Providing business opportunties (2009)

My old school recently raised £850 and I received it 10 days ago. It was for the rehab centre so I had some meetings with the family heads and we decided that the best use of the money would be to give each of the 9 families a project to generate income.

I asked them to submit their ideas on paper and then either accepted or rejected them. I rejected two – one was a clothes business which was destined for failure for several reasons and the second proposal was to rent out the equipment used to make illicit homebrew.

One guy is just not able to run a small business so instad he is getting a new bed and some cooking utensils later in the week.

John with his ox driven plough which he will rent out during the rainy season. When I was with his family in Mpwapwa at the weekend he looked really proud when he was telling them that now he owned a plough.

Joina also wanted a plough. During the rains she can rent it out for around 5000tshs a day. A reasonable salary for someone who, say, works in a bar is around 20,000tshs a month. So it could be a money spinner.

Emily wanted a bike so her son can do a 4 hour round trip to a large dam to bring fish to sell in Buigiri.

Charles’s wife makes some money selling tomatoes and suchlike around the village and now she can get about much quicker and make more money.

Yusuph and his still boxed sewing machine.

Eliza wants to rent out her machine which’ll get her 5000tshs a month, just enough money to feed her family.

The boxes on the floor contain things like rice, beans, soap and sweets. This’ll be the stock Leah uses to kickstart the small shop she’ll run from her house with the help of her daughter.

Jared asked for large pots and cups and plates to rent out to weddings and other large gatherings.

The bag contains the clothes I got at yesterday’s auction. I’ll go again later in the week.
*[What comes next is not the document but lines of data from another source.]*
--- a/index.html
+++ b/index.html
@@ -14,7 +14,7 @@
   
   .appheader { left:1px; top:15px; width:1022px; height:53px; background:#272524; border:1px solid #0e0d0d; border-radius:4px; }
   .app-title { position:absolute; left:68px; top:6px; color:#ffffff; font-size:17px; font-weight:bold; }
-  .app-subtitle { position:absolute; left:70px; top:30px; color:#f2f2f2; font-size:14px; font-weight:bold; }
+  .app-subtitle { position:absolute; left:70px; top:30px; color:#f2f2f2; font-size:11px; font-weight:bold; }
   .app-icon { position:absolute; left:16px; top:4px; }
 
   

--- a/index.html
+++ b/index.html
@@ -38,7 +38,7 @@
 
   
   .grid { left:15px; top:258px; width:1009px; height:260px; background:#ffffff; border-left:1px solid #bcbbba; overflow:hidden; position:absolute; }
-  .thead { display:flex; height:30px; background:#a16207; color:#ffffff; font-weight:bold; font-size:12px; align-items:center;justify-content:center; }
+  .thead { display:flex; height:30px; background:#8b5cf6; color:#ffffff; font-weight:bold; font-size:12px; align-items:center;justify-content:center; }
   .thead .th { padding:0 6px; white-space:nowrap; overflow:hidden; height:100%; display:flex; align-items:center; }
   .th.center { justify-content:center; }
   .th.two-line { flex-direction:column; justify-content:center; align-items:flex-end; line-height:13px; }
What 1000kg of maize looks like. The very dog-eared book contains my accounts.

The maize gets distributed using a formula I devised largely based on family size.

Not a single kernel goes to waste.


About Imo & Tom Feilding

I'm in my 30s and work for the University of Bristol, I regularly visit Buigiri Village slapbang in the centre of Tanzania in East Africa. It is a very poor semi-desert area. I spend much of my time and money helping individuals improve their situation and I write about it on here.